Given data:

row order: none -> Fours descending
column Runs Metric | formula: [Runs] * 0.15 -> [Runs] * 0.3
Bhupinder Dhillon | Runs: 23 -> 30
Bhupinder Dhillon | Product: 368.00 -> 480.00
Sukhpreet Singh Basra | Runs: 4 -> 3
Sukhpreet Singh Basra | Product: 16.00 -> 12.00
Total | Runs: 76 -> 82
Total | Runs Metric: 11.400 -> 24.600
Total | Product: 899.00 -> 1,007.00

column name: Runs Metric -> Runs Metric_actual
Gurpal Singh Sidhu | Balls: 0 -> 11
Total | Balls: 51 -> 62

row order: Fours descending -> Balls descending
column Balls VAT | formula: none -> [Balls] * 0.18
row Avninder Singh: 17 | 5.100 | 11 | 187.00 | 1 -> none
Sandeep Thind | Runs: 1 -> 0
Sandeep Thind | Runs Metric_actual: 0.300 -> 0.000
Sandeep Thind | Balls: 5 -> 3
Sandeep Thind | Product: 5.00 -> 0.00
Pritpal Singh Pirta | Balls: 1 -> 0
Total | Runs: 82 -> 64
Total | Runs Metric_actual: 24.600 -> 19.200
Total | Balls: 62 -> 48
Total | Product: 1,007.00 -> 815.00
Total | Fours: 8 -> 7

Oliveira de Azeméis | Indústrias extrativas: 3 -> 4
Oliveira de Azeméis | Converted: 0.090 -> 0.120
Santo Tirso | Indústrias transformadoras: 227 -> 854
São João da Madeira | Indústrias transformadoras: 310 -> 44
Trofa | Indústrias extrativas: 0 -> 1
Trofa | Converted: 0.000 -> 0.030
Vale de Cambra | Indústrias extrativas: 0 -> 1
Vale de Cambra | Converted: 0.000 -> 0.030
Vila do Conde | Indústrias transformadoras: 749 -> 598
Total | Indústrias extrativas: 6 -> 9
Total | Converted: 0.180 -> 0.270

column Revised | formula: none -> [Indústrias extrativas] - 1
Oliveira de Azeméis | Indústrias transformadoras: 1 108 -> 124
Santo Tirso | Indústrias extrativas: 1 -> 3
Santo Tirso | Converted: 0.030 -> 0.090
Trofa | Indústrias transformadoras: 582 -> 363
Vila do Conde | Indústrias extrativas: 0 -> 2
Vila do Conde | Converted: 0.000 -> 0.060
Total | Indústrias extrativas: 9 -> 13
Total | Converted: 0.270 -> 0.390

Problem statement:
Only the lines above from the line with "Gurpal Singh Sidhu | Balls: 0 -> 11" to the line with "Trofa | Indústrias extrativas: 0 -> 1", those two lines included, should be reproduced exactly.

Solved problem:
Gurpal Singh Sidhu | Balls: 0 -> 11
Total | Balls: 51 -> 62

row order: Fours descending -> Balls descending
column Balls VAT | formula: none -> [Balls] * 0.18
row Avninder Singh: 17 | 5.100 | 11 | 187.00 | 1 -> none
Sandeep Thind | Runs: 1 -> 0
Sandeep Thind | Runs Metric_actual: 0.300 -> 0.000
Sandeep Thind | Balls: 5 -> 3
Sandeep Thind | Product: 5.00 -> 0.00
Pritpal Singh Pirta | Balls: 1 -> 0
Total | Runs: 82 -> 64
Total | Runs Metric_actual: 24.600 -> 19.200
Total | Balls: 62 -> 48
Total | Product: 1,007.00 -> 815.00
Total | Fours: 8 -> 7

Oliveira de Azeméis | Indústrias extrativas: 3 -> 4
Oliveira de Azeméis | Converted: 0.090 -> 0.120
Santo Tirso | Indústrias transformadoras: 227 -> 854
São João da Madeira | Indústrias transformadoras: 310 -> 44
Trofa | Indústrias extrativas: 0 -> 1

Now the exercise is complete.